Bull Case vs Bear Case
Bull case
- Workers AI enterprise contracts start contributing a distinct ARR line in FY2026 earnings calls
- R2 adoption accelerates as AI teams optimize infrastructure costs, pulling more storage workloads away from AWS
- Zero Trust market share gains continue, with Cloudflare closing the enterprise go-to-market gap to Zscaler
Bear case
- AWS, Azure, and GCP bundle competitive edge AI inference and SASE products into their existing enterprise agreements, reducing Cloudflare’s addressable opportunity
- GPU capex requirements increase faster than expected, compressing free cash flow margin improvement
- Workers AI remains primarily a developer tool with slow enterprise conversion, delaying meaningful revenue contribution
Tax Considerations for US Investors
NET pays no dividend. In a taxable account, the tax event is entirely deferred until you sell, with gains over 12 months eligible for 15-20% LTCG rates. The stock has historically traded at a premium multiple relative to current profitability, reflecting market confidence in long-term FCF generation rather than near-term earnings.

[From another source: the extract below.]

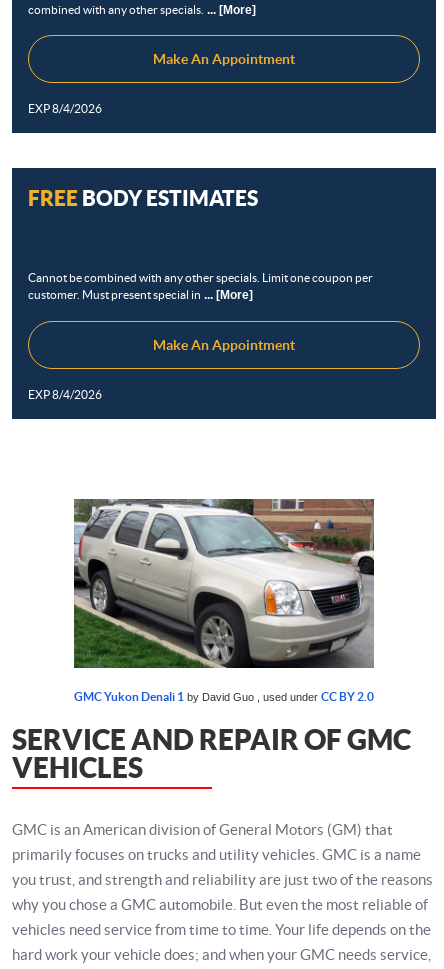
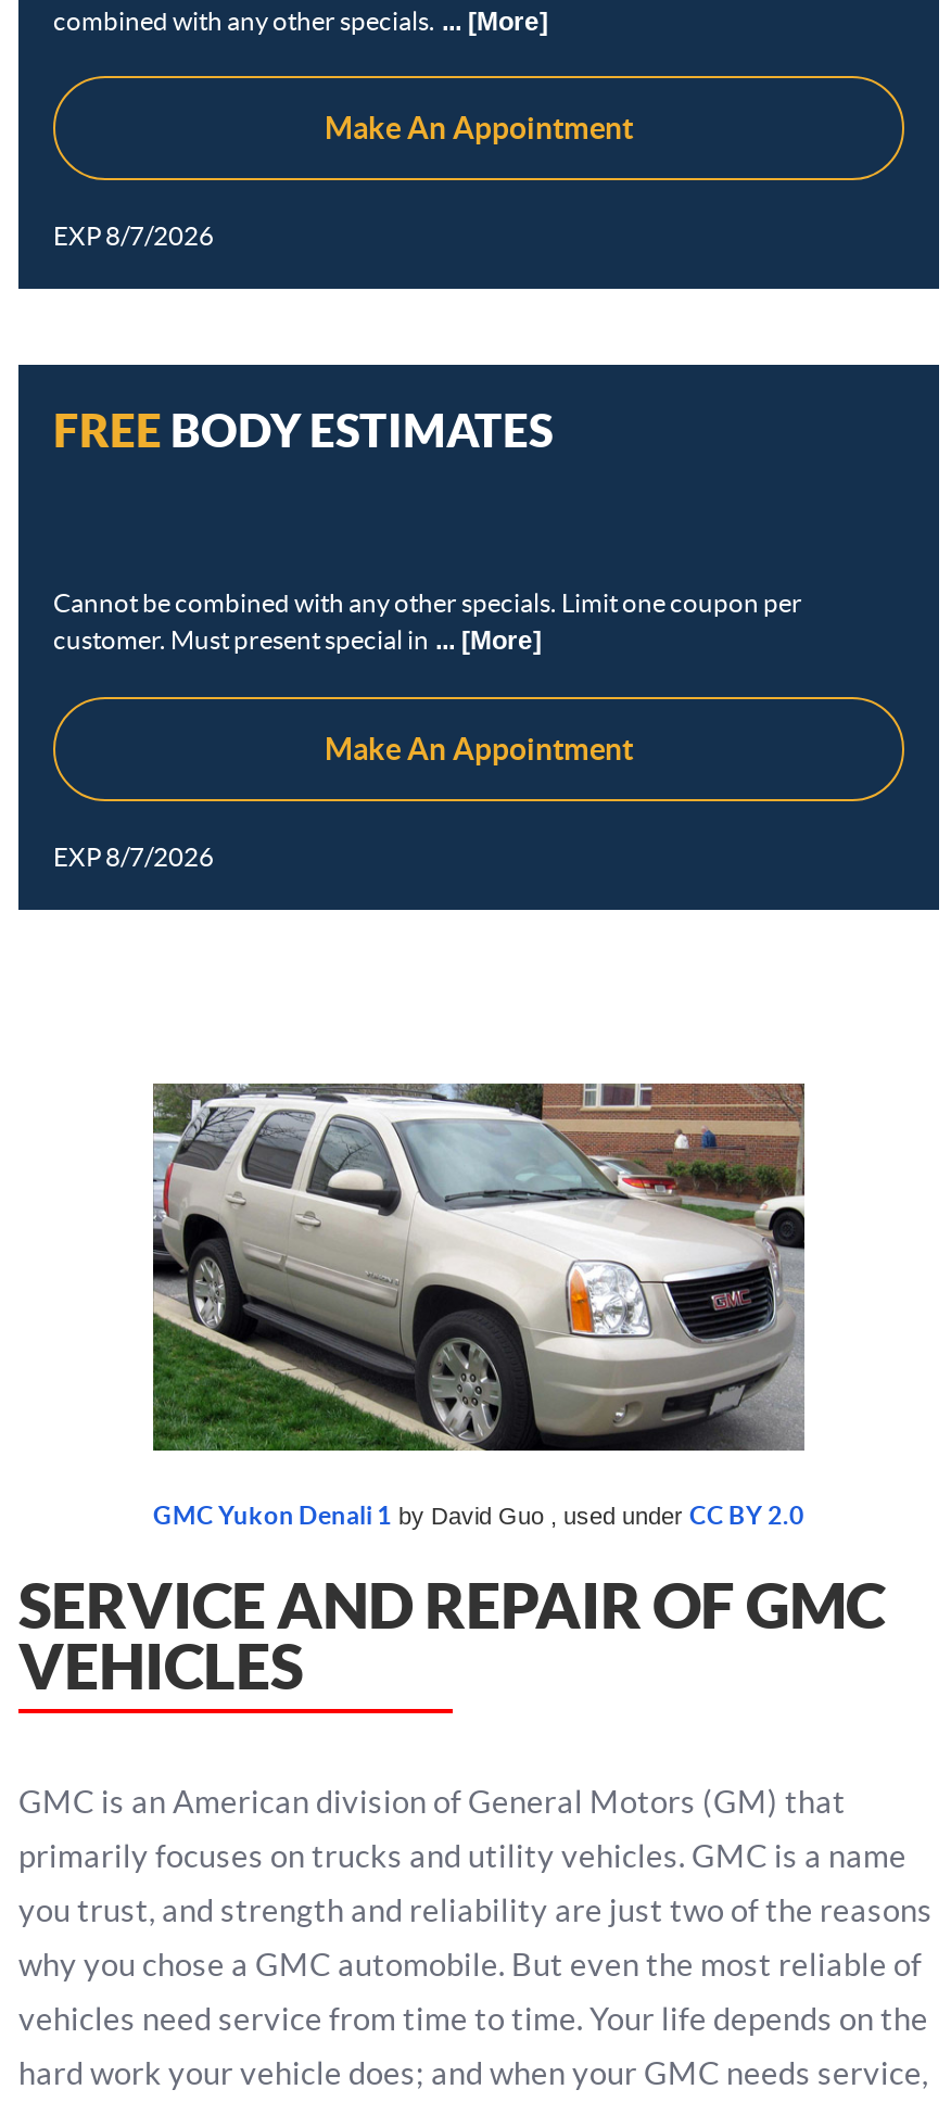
[28,102,102,115] EXP 8/4/2026 -> [53,221,214,250] EXP 8/7/2026
[28,388,102,401] EXP 8/4/2026 -> [53,842,214,870] EXP 8/7/2026

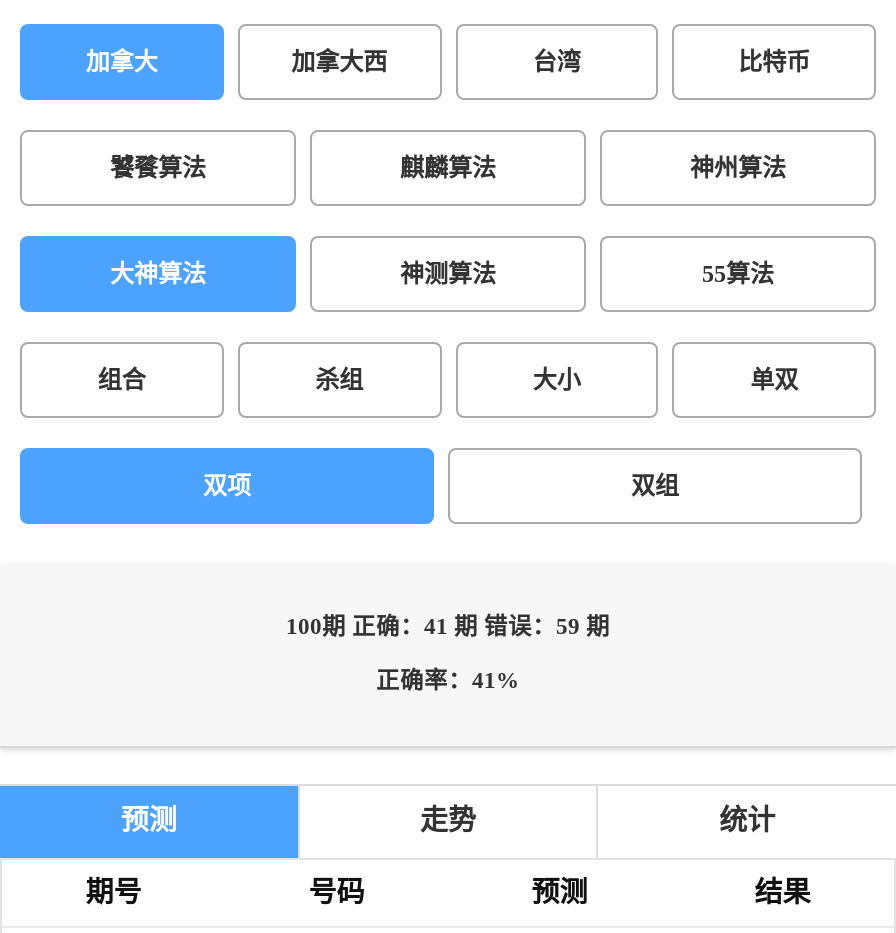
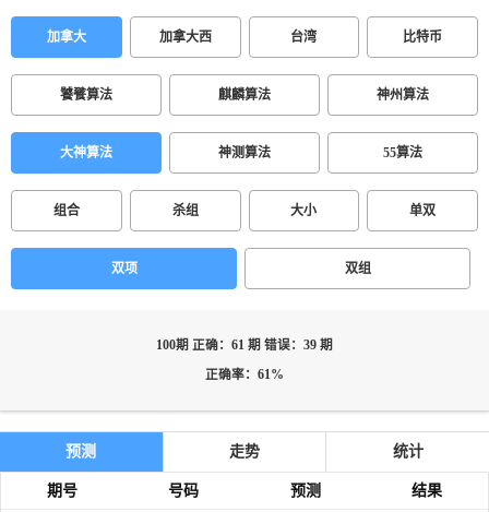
[286,614,610,640] 100期 正确：41 期 错误：59 期 -> [156,338,333,353] 100期 正确：61 期 错误：39 期
[376,668,520,694] 正确率：41% -> [205,368,284,382] 正确率：61%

For investors who believe in the multi-year AI infrastructure and Zero Trust thesis, Cloudflare fits naturally in a 3-5% sleeve of a diversified tech portfolio. Pair it with a more profitable compounder for balance—MSFT or ORCL provide the stable cash flow that NET lacks in the near term.
Bottom Line
Cloudflare’s 2026 setup is compelling for investors who can hold through valuation-driven volatility. The network is genuinely differentiated. The Workers AI inference bet is architecturally sound even if monetization timelines are uncertain. Zero Trust ARR is growing on a durable trajectory. The key milestone to watch: when does Workers AI show up as a discrete, growing revenue contribution in quarterly reports rather than a narrative?
This article is for informational purposes only and is not investment advice.
Is Cloudflare primarily a cybersecurity stock or an AI infrastructure play?
Both, which is part of the bull case. The Zero Trust and SASE business provides durable revenue growth, while Workers AI positions Cloudflare as an inference infrastructure play without requiring the massive GPU capex outlays of hyperscalers.
What makes R2 storage competitively different from AWS S3?
R2 charges no egress fees. When you retrieve data from AWS S3 at scale, egress costs can rival storage costs themselves. For AI training datasets and model weights accessed across multiple environments, R2's zero-egress pricing produces meaningful total cost differences.
How is Cloudflare's 'pool of funds' enterprise model different from traditional licensing?
Rather than negotiating each product separately, large enterprise customers deposit a committed spend amount and draw it down across any Cloudflare service—CDN, Zero Trust, R2, Workers AI. This raises ARPU and retention while giving customers flexibility to allocate budget to whichever service adds the most value.